A high-performance HTTP/1.1 server engineered from scratch in Modern C++20
Tags: c-plus-plus, cpp20, http-server, web-server, multithreading, network-programming, socket-programming, threadpool, http11, middleware, lru-cache, keep-alive, docker, github-actions, systems-programming, performance-engineering
- Overview
- Feature Matrix
- Project Scale
- Engineering Highlights
- Architecture
- Design Decisions
- Performance
- Security
- Testing Strategy
- Production Deployment
- Repository Structure
- Project Evolution
- Future Enhancements
- Why This Project Exists
This project is a high-performance HTTP/1.1 server engineered entirely in modern C++20. Designed with a focus on systems programming and performance engineering, this server bypasses external frameworks in favor of raw socket manipulation, custom thread-pooling, and an O(1) routing architecture.
Whether serving dynamic API endpoints through a robust middleware pipeline or streaming static assets from an LRU memory cache, the server multiplexes high-throughput connections with extreme efficiency.
| Feature | Status |
|---|---|
| HTTP/1.1 Parser | Complete |
| Thread Pool | Complete |
| O(1) Router | Complete |
| Middleware Pipeline | Complete |
| Static File Server | Complete |
| LRU Cache | Complete |
| Keep-Alive Connections | Complete |
| Docker Deployment | Complete |
| CI/CD Pipeline | Complete |
| Metric | Value |
|---|---|
| Development Phases | 10 |
| Source Files | 20+ |
| Test Suites | 10+ |
| Platform Support | Windows / Linux |
| Containerization | Docker (Alpine) |
| CI/CD | GitHub Actions |
- Thread-safe custom ThreadPool -- A robust concurrency model utilizing worker threads, mutexes, and condition variables for optimal task scheduling.
- TCP Server built from scratch -- Direct integration with Winsock (Windows) and BSD Sockets (POSIX) for zero-dependency networking.
- Custom HTTP Parser and Protocol handling -- Strict RFC-compliant extraction of methods, paths, headers, and bodies.
- O(1) Router -- Fast request dispatching using
std::unordered_map. - Middleware Architecture -- Composable request/response interception for logging, metrics, and tracing.
- Static File Serving -- MIME type detection with strict path traversal protection.
- LRU In-Memory File Cache -- High-performance O(1) cache hit architecture to bypass disk I/O.
- Keep-Alive Connections -- Connection multiplexing to drastically reduce TCP handshake latency.
- Metrics Endpoint -- Live atomic counters tracking cache hits, connection multiplexing, and latencies.
The server handles asynchronous connections by tightly coupling a custom TcpServer with a ThreadPool.
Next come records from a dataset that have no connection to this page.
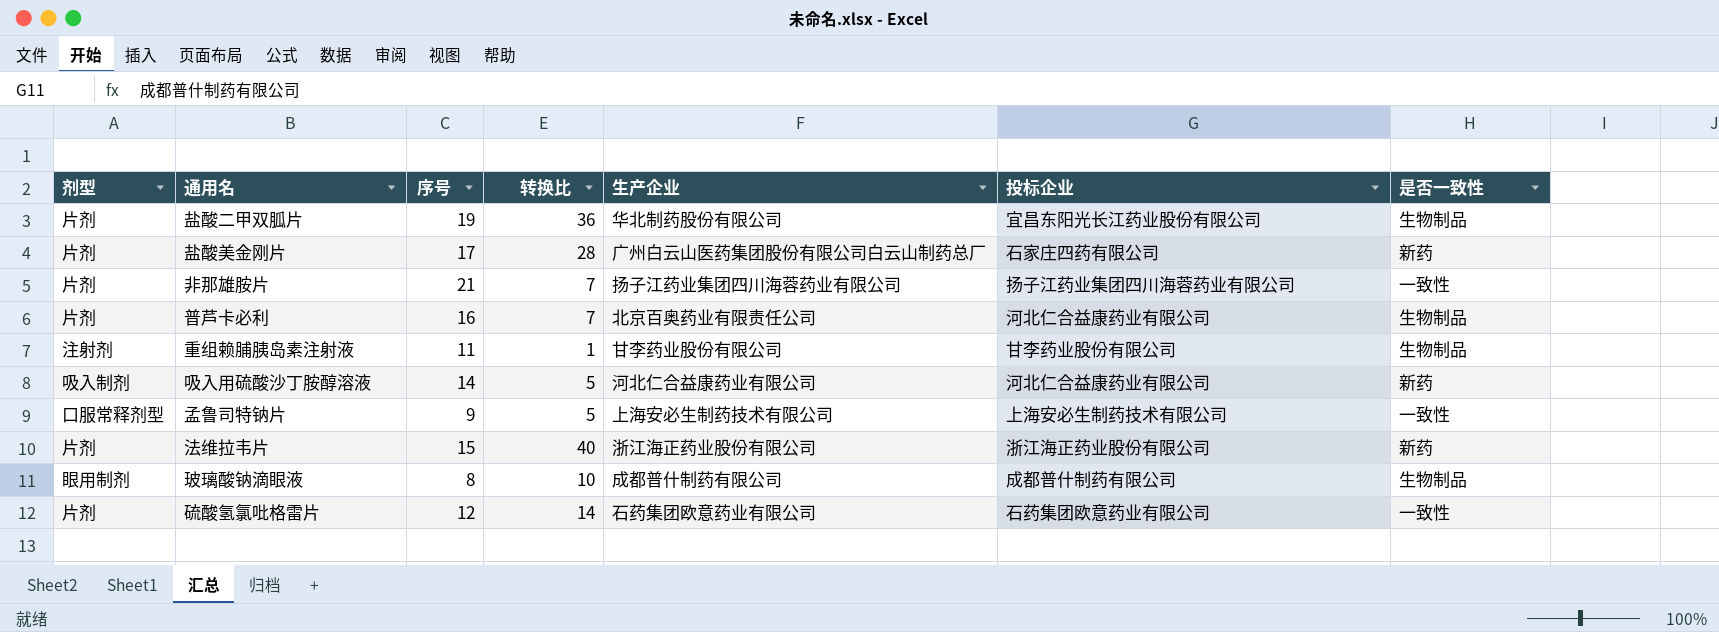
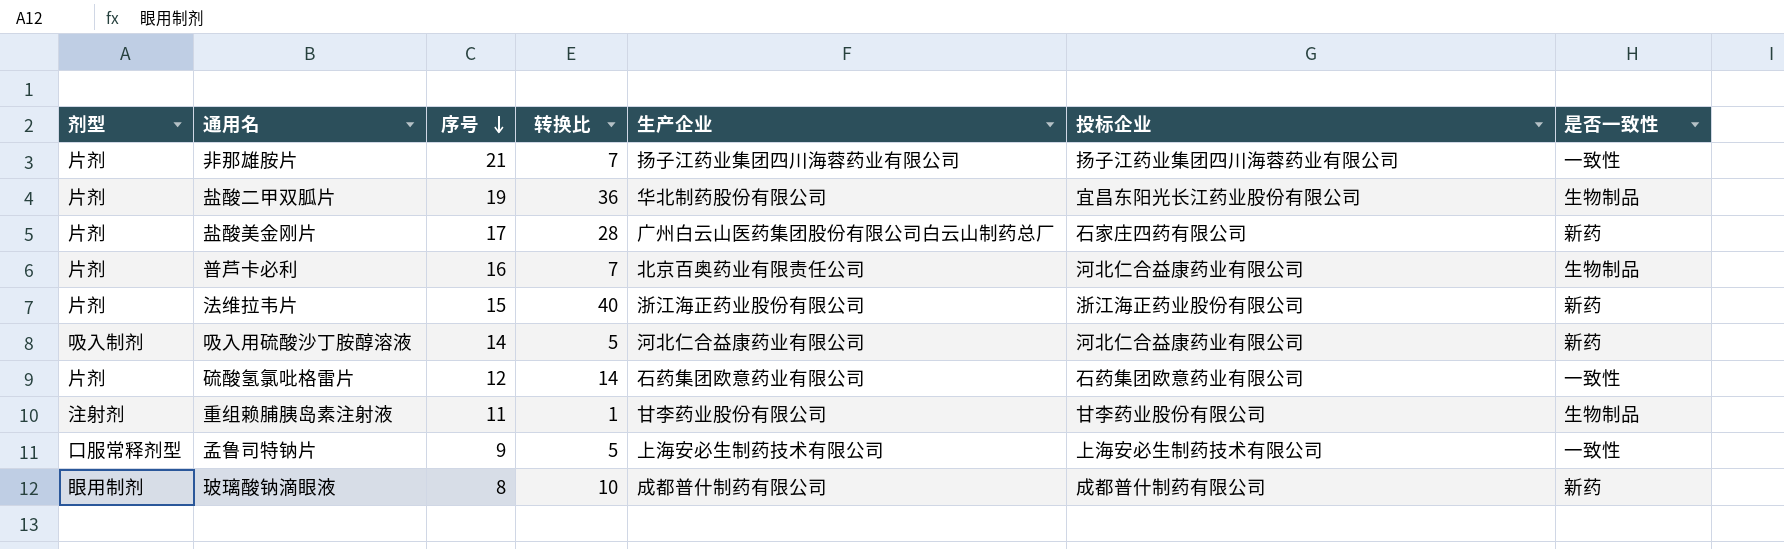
row order: none -> 序号 descending
玻璃酸钠滴眼液 | 是否一致性: 生物制品 -> 新药

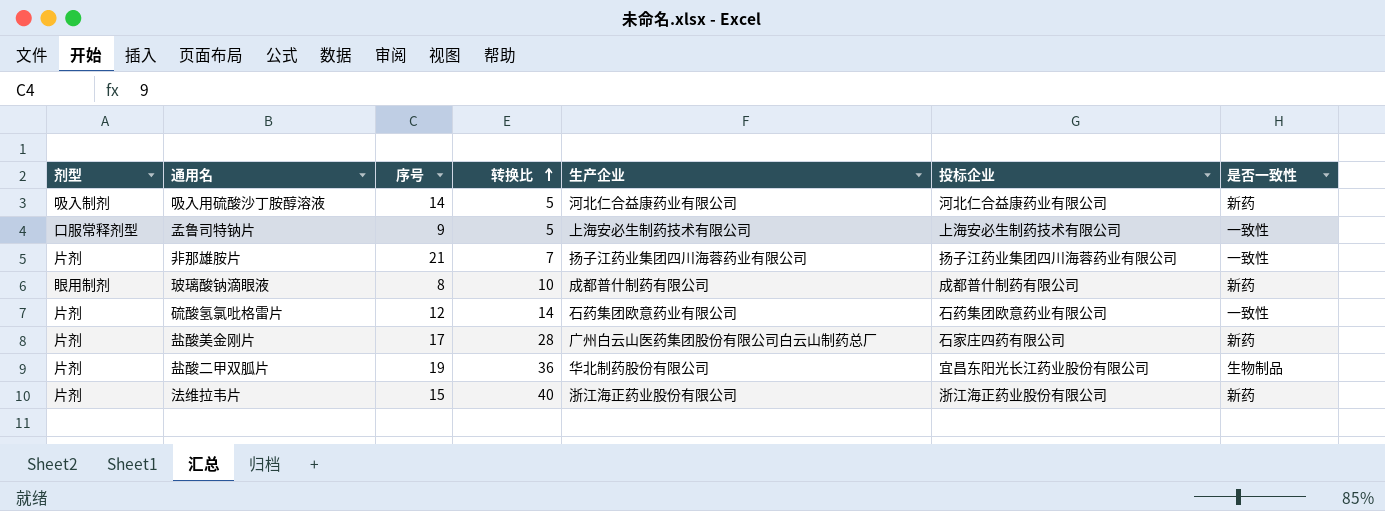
row order: 序号 descending -> 转换比 ascending
row 普芦卡必利: 片剂 | 16 | 7 | 北京百奥药业有限责任公司 | 河北仁合益康药业有限公司 | 生物制品 -> none
row 重组赖脯胰岛素注射液: 注射剂 | 11 | 1 | 甘李药业股份有限公司 | 甘李药业股份有限公司 | 生物制品 -> none

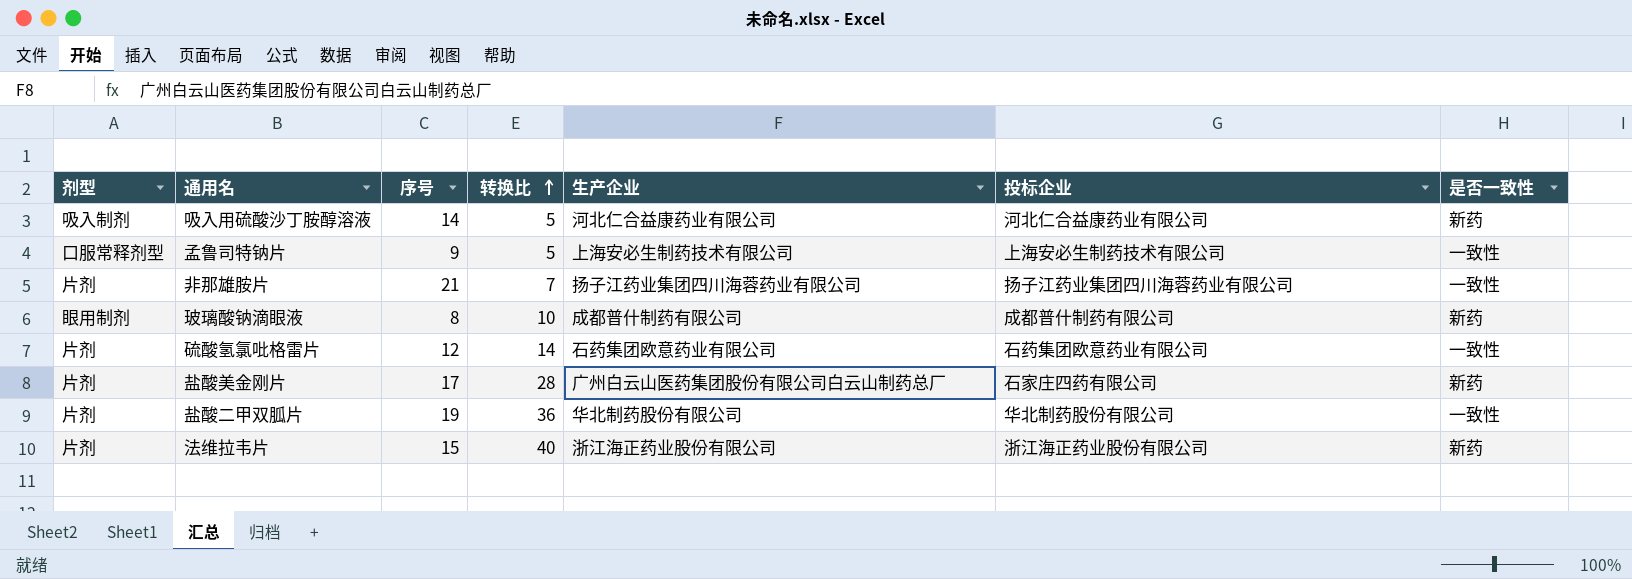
盐酸二甲双胍片 | 投标企业: 宜昌东阳光长江药业股份有限公司 -> 华北制药股份有限公司
盐酸二甲双胍片 | 是否一致性: 生物制品 -> 一致性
Below is the high-level component graph and the detailed request lifecycle.
graph TD
A[Client Request] -->|TCP Socket| B[TcpServer]
B -->|Enqueues Task| C[ThreadPool]
C -->|Worker Thread| D[HttpParser]
D --> E[Middleware Pipeline]
E --> F[O1 Router]
F -->|Dynamic Route| G[Route Handlers]
F -->|Static Route| H[StaticFileHandler & LRU Cache]
G --> I[HttpResponse]
H --> I
I -->|Socket send| A
sequenceDiagram
participant Client
participant Socket
participant ThreadPool
participant TcpServer
participant HttpParser
participant Router
participant Middleware Pipeline
participant Route Handler
participant HttpResponse
Client->>Socket: TCP Connect & Send Data
Socket->>TcpServer: Accept Connection
TcpServer->>ThreadPool: Enqueue handleClient()
ThreadPool->>TcpServer: Worker Thread executes
TcpServer->>HttpParser: extract & parse(rawRequest)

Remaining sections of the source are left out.